Üstâd Hazretleri’nin “Bir zât def'-i beliyyat için istişfâ اِسْتِشْفَاءْ ve istişfa' اِسْتِشْفَاعْ için böyle demiş:[1]” diye bahsettiği duá hakkında Hacı Hulusi Bey (ra) buyuruyor ki: “Bir kimsenin bir sıkıntısı olsa ve bunu okusa, Ellah o kişiyi o sıkıntısından kurtarır.” O dua şudur:
يَا مَنْ لَط۪يفُ لَمْ يَزَلْ
اُلْطُفْ بِنَا ف۪يمَا نَزَلَ
أَنْتَ الْقَوِيُّ نَجِّنَا
عَنْ قَهْرِكَ يَومَ الْخَلَلِ
ل۪ي خَمْسَةٌ اُطْف۪ي بِهَا
نَارَ الْوَبَاءِ الْحَاطِمَةَ
اَلْمُصْطَفٰي وَالْمُرْتَضٰي
وَابْنَاهُمَا وَالْفَاطِمَةَ
Mânâsı:
Ey lütf u keremi zâil olmayıp dâimî olan Latif!
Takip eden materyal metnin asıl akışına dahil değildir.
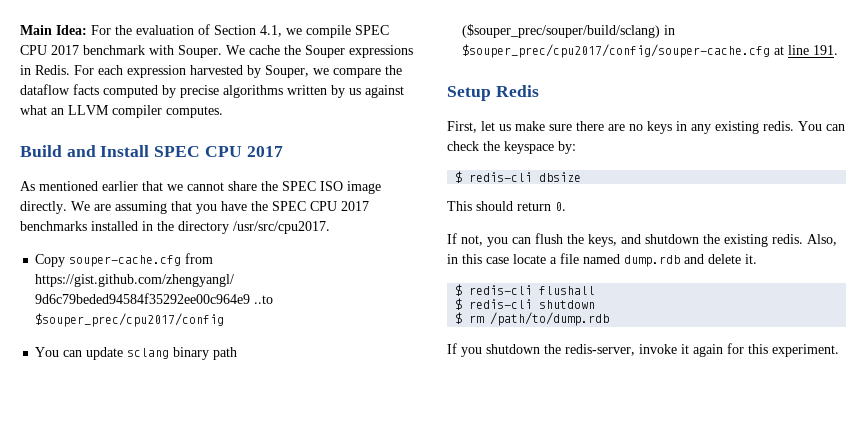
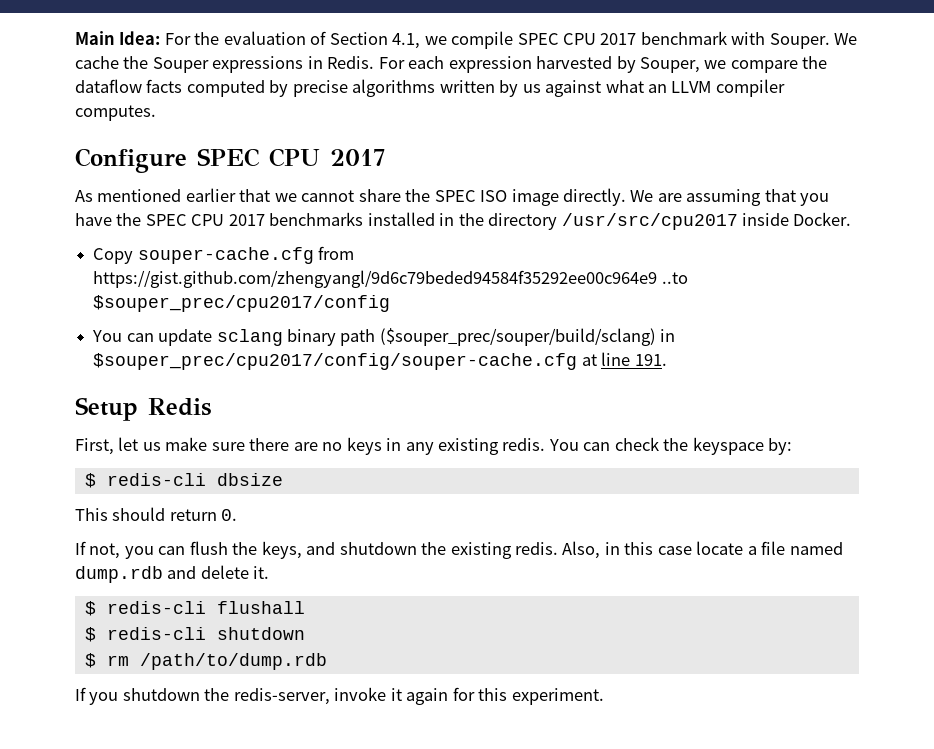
- Build and Install SPEC CPU 2017
+ Configure SPEC CPU 2017
- We are assuming that you have the SPEC CPU 2017 benchmarks installed in the directory /usr/src/cpu2017.
+ We are assuming that you have the SPEC CPU 2017 benchmarks installed in the directory /usr/src/cpu2017 inside Docker.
İnen bela ve musîbet hakkında bize lütfet.
Ya Rabbi! Sen, kuvvet sahibisin, güçlüsün.
Yevm-i halel olan kıyamet gününden ve dünyadaki tehlikeli günlerden bizi kurtar.
Benim için senin katında şefaatleri makbûl olan beş insan var, Ben, bu zevât-ı âliyeyi şefâatçi olarak zikredip Senin izninle vebâ ateşini söndürürüm.
O ateş ki; her şeyi kırıp atan bir ateştir; hastalıklardır, kederdir, elemdir, beladır, musibettir.
O beş kişi: Resul-i Ekrem (asm), Hazret-i Álî (ra), iki oğlu Hazret-i Hasan ve Hazret-i Hüseyn (ra) ve Fatıma (ra)’dır.
Ellahım! Bu beş mübârek insân -ki, bunlara hadîste ‘Hamse-i Âl-i Aba’ denilir. Bunların- hürmetine, maddî ve manevî bütün dertlerimize şifâ ver. Dünyevî ve uhrevî belâ ve musibetlerden, azâb-ı elîmden bizleri muhâfaza eyle. Âmin.
[1] Barla Lahikası, s.344.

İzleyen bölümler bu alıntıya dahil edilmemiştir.